→ **WORK TO BE COMPLETED**
The required output is the exact run of lines below that opens at the line with "discount: 20% = 561.26 -> 3% = 76.43" and closes at the line with "tax: 2191.43 -> 2185.75".

→ **INPUT DATA**
_____

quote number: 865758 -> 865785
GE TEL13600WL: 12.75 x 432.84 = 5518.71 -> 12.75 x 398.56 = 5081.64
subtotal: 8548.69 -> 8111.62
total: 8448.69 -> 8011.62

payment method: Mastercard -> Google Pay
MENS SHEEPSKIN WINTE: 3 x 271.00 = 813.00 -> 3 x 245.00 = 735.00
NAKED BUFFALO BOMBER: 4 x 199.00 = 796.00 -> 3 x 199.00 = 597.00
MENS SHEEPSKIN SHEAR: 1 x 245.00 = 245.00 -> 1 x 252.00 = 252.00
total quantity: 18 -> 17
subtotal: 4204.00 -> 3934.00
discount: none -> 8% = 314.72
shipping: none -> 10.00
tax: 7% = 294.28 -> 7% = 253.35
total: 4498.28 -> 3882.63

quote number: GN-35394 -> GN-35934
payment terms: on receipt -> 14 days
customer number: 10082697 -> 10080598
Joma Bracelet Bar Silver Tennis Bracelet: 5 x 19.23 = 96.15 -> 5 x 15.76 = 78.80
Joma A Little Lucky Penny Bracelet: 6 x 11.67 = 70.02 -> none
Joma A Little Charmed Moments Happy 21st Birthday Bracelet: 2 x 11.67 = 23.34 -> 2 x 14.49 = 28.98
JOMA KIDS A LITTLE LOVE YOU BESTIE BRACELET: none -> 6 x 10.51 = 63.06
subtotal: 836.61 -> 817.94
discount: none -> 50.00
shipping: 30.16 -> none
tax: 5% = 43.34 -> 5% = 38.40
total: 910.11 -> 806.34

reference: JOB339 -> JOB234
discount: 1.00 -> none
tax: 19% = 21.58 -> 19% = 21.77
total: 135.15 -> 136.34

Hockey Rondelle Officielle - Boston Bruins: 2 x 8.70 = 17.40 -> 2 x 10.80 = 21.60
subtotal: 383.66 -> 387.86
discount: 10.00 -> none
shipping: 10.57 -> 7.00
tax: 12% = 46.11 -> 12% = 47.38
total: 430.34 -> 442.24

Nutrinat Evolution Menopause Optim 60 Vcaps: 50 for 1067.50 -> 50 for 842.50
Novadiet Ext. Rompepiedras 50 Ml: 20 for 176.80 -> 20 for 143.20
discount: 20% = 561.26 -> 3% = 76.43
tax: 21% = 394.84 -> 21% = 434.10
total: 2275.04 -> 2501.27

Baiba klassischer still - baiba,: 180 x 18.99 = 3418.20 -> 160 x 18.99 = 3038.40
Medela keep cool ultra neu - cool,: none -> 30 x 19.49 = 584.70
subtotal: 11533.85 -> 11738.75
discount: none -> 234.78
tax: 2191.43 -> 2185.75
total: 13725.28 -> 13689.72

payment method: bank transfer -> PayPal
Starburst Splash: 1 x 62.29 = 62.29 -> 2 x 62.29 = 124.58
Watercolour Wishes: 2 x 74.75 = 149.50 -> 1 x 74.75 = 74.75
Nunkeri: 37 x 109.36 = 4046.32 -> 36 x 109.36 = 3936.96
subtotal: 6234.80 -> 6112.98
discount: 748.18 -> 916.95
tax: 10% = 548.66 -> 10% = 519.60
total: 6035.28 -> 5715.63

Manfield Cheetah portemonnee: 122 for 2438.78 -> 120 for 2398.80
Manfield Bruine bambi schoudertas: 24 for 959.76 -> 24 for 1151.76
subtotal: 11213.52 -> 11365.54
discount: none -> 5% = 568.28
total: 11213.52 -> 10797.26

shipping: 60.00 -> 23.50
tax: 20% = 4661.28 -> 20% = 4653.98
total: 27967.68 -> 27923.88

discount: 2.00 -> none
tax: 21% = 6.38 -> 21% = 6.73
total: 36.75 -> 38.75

_____

→ **EXERCISE RESULT**
discount: 20% = 561.26 -> 3% = 76.43
tax: 21% = 394.84 -> 21% = 434.10
total: 2275.04 -> 2501.27

Baiba klassischer still - baiba,: 180 x 18.99 = 3418.20 -> 160 x 18.99 = 3038.40
Medela keep cool ultra neu - cool,: none -> 30 x 19.49 = 584.70
subtotal: 11533.85 -> 11738.75
discount: none -> 234.78
tax: 2191.43 -> 2185.75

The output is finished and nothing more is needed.